Obtenez une fourchette de valorisation indicative grâce à six méthodes reconnues en M&A, comparez vos indicateurs aux références des grandes entreprises cotées, et identifiez les leviers opérationnels et financiers à activer avant une cession ou une levée de fonds.
Basé sur les données financières que vous avez fournies
Valeur des capitaux propres : fourchette EV issue de l’EBITDA, du CA et du DCF FCFF, diminuée de la dette nette
Multiple de ; appliqué à l'EBITDA retraité moyen.
Multiple de ; appliqué au chiffre d'affaires moyen.
Taux d'actualisation ; · croissance FCF ; · terminal · projection 5 ans.
Actifs totaux diminués des passifs, ajusté par prime géographique.
PER et P/CA des comparables boursiers sectoriels, décotés pour l'illiquidité du privé (PER et P/CA).
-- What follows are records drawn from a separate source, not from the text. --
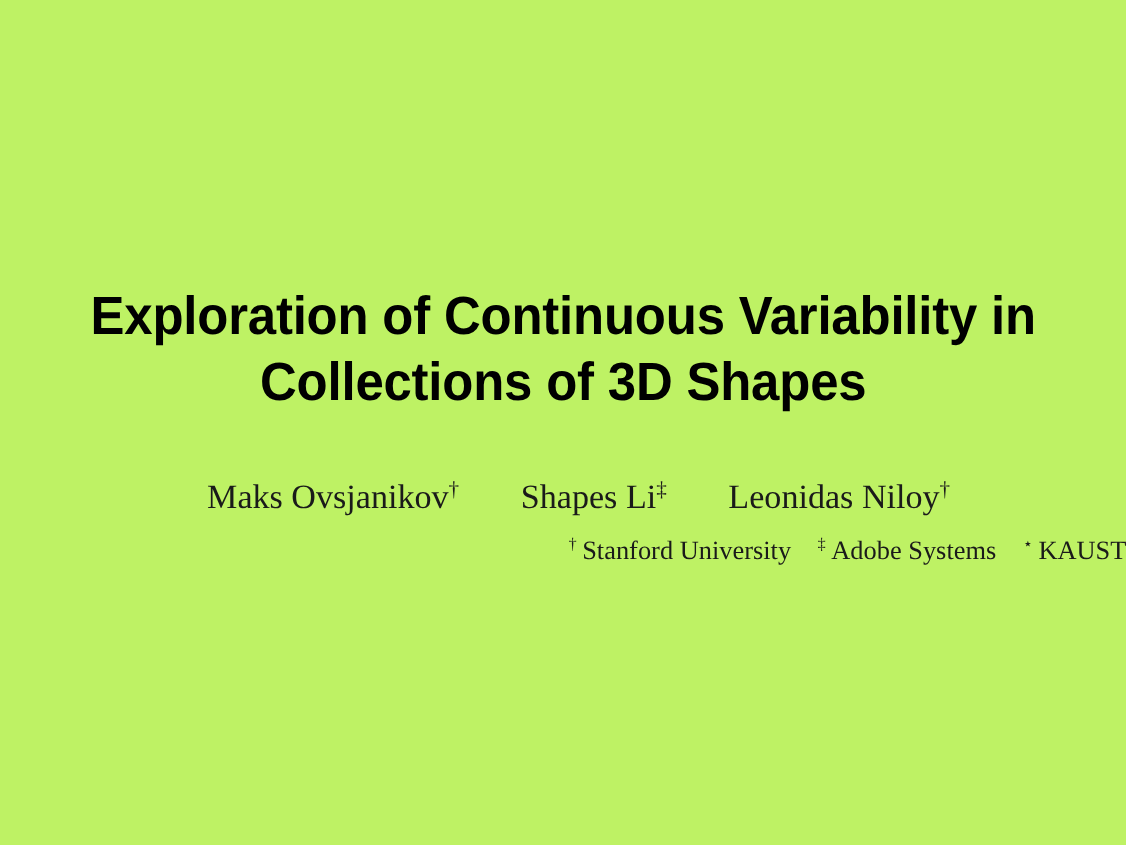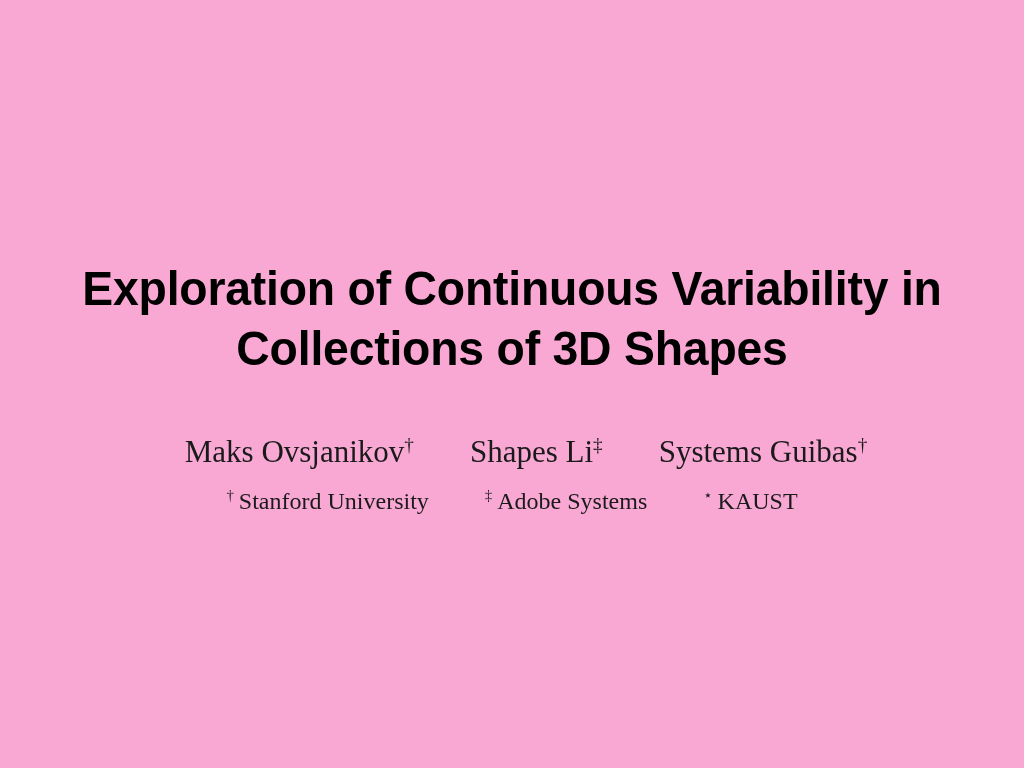--- a/index.html
+++ b/index.html
@@ -14,21 +14,21 @@
     overflow: hidden;
     font-family: "Liberation Serif", "DejaVu Serif", serif;
     color: #000000;
     -webkit-font-smoothing: antialiased;
   }
 
   .slide {
     position: relative;
     width: 1024px;
     height: 768px;
-    background: #f9a8d4;
+    background: #bef264;
   }
 
   
   .title-block {
     position: absolute;
     left: 0;
     top: 258px;
     width: 1024px;
     text-align: center;
   }
@@ -73,31 +73,31 @@
     letter-spacing: 0;
   }
 
   
   .affil-row {
     position: absolute;
     left: 0;
     top: 485px;
     width: 1024px;
     display: flex;
-    justify-content: center;
+    justify-content: flex-end;
     align-items: baseline;
     font-family: "Liberation Serif", "DejaVu Serif", serif;
     font-size: 24px;
     line-height: 32px;
     color: #1a1a1a;
   }
   .affil {
     white-space: nowrap;
   }
-  .affil + .affil { margin-left: 56px; }
+  .affil + .affil { margin-left: 24px; }
   .affil .mark-lead {
     font-size: 0.62em;
     vertical-align: super;
     line-height: 0;
     margin-right: 5px;
   }
   .affil .affil-name { }
 </style>
 </head>
 <body>
@@ -108,21 +108,21 @@
     <span class="title-line">Exploration of Continuous Variability in</span>
     <span class="title-line">Collections of 3D Shapes</span>
   </div>
 
   <div class="author-row">
 
     <span class="author"><span class="author-name">Maks Ovsjanikov</span><sup class="mark">†</sup></span>
 
     <span class="author"><span class="author-name">Shapes Li</span><sup class="mark">‡</sup></span>
 
-    <span class="author"><span class="author-name">Systems Guibas</span><sup class="mark">†</sup></span>
+    <span class="author"><span class="author-name">Leonidas Niloy</span><sup class="mark">†</sup></span>
 
 
   </div>
 
   <div class="affil-row">
 
     <span class="affil"><sup class="mark-lead">†</sup><span class="affil-name">Stanford University</span></span>
 
     <span class="affil"><sup class="mark-lead">‡</sup><span class="affil-name">Adobe Systems</span></span>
Valeur d'actif récupérable dans un scénario de vente forcée, nette des passifs. Utilise des taux de récupération par actif ().
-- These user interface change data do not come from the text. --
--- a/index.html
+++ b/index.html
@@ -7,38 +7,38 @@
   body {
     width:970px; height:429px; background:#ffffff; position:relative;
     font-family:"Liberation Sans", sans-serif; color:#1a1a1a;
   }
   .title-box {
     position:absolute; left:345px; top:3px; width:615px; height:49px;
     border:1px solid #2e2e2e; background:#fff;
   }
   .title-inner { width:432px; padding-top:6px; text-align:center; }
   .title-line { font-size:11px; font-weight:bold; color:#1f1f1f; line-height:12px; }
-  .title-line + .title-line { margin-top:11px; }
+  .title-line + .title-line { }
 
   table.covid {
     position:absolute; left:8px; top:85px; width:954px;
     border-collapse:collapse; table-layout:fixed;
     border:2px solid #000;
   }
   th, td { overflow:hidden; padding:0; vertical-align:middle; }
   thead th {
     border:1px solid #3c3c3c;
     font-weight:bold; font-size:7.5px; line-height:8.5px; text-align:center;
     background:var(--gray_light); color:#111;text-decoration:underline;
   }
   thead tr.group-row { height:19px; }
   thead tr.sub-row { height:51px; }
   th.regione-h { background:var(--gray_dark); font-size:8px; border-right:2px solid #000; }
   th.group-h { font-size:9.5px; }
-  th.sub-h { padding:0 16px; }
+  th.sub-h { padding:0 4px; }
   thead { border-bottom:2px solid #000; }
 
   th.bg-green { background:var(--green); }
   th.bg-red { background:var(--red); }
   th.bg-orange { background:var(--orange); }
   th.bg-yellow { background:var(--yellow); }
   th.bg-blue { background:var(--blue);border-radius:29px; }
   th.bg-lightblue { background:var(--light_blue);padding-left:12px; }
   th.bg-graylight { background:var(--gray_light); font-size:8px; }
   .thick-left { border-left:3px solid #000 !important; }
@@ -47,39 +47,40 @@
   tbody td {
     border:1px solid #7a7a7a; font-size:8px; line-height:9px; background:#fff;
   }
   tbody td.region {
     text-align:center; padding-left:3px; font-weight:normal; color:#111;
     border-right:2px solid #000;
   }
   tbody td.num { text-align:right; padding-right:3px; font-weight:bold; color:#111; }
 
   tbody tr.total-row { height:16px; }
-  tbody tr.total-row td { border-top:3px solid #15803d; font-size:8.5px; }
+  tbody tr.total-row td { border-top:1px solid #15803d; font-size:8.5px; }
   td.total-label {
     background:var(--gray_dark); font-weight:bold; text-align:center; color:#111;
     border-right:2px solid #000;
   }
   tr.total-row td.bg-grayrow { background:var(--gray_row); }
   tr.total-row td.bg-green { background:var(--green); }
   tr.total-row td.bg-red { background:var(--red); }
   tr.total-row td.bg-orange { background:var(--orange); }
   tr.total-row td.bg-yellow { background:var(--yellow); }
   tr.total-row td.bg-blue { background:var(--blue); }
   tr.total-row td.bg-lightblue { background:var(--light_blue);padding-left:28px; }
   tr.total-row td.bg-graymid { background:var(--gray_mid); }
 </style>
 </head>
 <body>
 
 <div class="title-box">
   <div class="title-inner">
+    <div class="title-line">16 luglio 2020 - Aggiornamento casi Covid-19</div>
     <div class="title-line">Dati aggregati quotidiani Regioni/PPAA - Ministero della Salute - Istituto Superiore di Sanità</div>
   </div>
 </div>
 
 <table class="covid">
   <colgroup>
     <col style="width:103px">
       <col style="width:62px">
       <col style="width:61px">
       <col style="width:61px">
Vos indicateurs comparés aux grandes entreprises cotées de votre secteur, issus du référentiel Blue-Chip IMERGEA. Les deux écarts les plus significatifs sont présentés avec leur impact estimé sur l'EBITDA annuel et sur la valorisation.
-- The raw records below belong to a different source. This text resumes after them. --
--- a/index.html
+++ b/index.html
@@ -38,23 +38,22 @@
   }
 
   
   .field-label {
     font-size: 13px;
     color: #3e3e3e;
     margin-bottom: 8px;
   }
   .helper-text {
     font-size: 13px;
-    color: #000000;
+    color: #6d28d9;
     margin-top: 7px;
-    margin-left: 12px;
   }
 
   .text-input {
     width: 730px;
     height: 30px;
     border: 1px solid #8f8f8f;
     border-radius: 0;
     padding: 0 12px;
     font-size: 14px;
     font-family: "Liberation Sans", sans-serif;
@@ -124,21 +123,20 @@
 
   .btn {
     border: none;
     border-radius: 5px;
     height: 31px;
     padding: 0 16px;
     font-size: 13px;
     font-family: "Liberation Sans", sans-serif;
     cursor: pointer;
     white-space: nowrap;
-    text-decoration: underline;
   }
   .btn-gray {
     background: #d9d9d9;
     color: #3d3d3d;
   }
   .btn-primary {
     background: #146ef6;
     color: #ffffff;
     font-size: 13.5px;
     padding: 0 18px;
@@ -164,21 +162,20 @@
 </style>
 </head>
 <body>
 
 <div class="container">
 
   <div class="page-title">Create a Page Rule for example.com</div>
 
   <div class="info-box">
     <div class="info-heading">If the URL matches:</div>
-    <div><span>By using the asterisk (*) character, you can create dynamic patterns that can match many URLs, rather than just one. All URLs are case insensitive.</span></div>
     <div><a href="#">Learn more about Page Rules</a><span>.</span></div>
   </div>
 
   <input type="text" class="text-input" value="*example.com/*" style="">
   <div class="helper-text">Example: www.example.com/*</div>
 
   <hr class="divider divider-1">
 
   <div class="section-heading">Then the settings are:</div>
Un récapitulatif avec comparaison sectorielle a été envoyé à votre adresse email.
Six méthodes standard de l'industrie : Multiple EBITDA (métrique de fusions et acquisitions primaire), Multiple de Revenus (utile pour les entreprises à forte croissance), DCF (actualise les flux de trésorerie futurs à la valeur présente), Valeur Nette d'Actifs (actifs moins passifs), Comparables de Marché (P/E et P/S des pairs cotés, escompté ~30% pour le statut privé), et Plancher de Liquidation (récupération d'actifs en vente forcée). Le couloir de consensus est la moyenne des quatre méthodes d'exploitation continue ±15%.
Les multiples EBITDA des PME varient généralement de 3× à 8×, par rapport à 6–15× pour les entreprises cotées. L'écart reflète l'illiquidité, le risque clé-personne et la concentration des clients. La technologie et la santé commandent les multiples les plus élevés (6–12×) ; la construction et le commerce de détail les plus bas (3–5×). Le taux de croissance, la rétention des clients, la force de la PI et la géographie ajustent tous le multiple de base dans cet outil.
L’outil calcule la valeur d’entreprise (VE), c’est-à-dire la valeur de l’activité avant ajustement de la dette nette. Pour obtenir la valeur des capitaux propres revenant aux actionnaires, soustrayez la dette nette : Valeur des capitaux propres = VE − Dette nette. Dans les négociations de fusions et acquisitions, le prix est presque toujours coté comme VE ; l'ajustement dette/trésorerie se fait à la clôture.
La géographie ajuste les méthodes d'exploitation continue via une prime régionale reflétant la profondeur de l'univers des acheteurs et les multiples de sortie de transactions comparables : Amérique du Nord +25%, Europe +20%, Asie +15%, Moyen-Orient / Japon +10%, Afrique 0% (base). La valeur de liquidation est délibérément exclue de cette prime la récupération d'actifs en vente forcée est déterminée par les marchés d'actifs physiques locaux, pas par les conditions du marché des fusions et acquisitions.
Dette/Actifs (passifs totaux ÷ actifs totaux) mesure quelle proportion de l'entreprise est financée par les créanciers vs. l'équité. En dessous de 25% est conservateur ; 25–45% est typique pour la plupart des secteurs ; au-dessus de 55% signale un risque élevé. Les acheteurs l'utilisent pour évaluer la structure de l'accord : un ratio élevé réduit le pool d'acheteurs (moins peuvent se permettre l'acquisition), comprime les multiples et déclenche souvent des demandes de financement vendeur. Cet outil compare votre ratio Dette/Actifs à ceux de vos pairs sectoriels et signale l'endettement excessif comme un risque d'évaluation.
Cet outil fournit une fourchette indicative basée sur des données sectorielles agrégées et les entrées que vous fournissez. Il ne remplace pas une évaluation consultative formelle, qui inclut une analyse EBITDA normalisée, un examen de la qualité des bénéfices, des entretiens de direction et des ajustements spécifiques à l'acheteur. Traitez la sortie comme un point de départ informé par les données, utile pour les discussions du conseil, l'alignement des actionnaires et le positionnement de fusions et acquisitions préliminaire.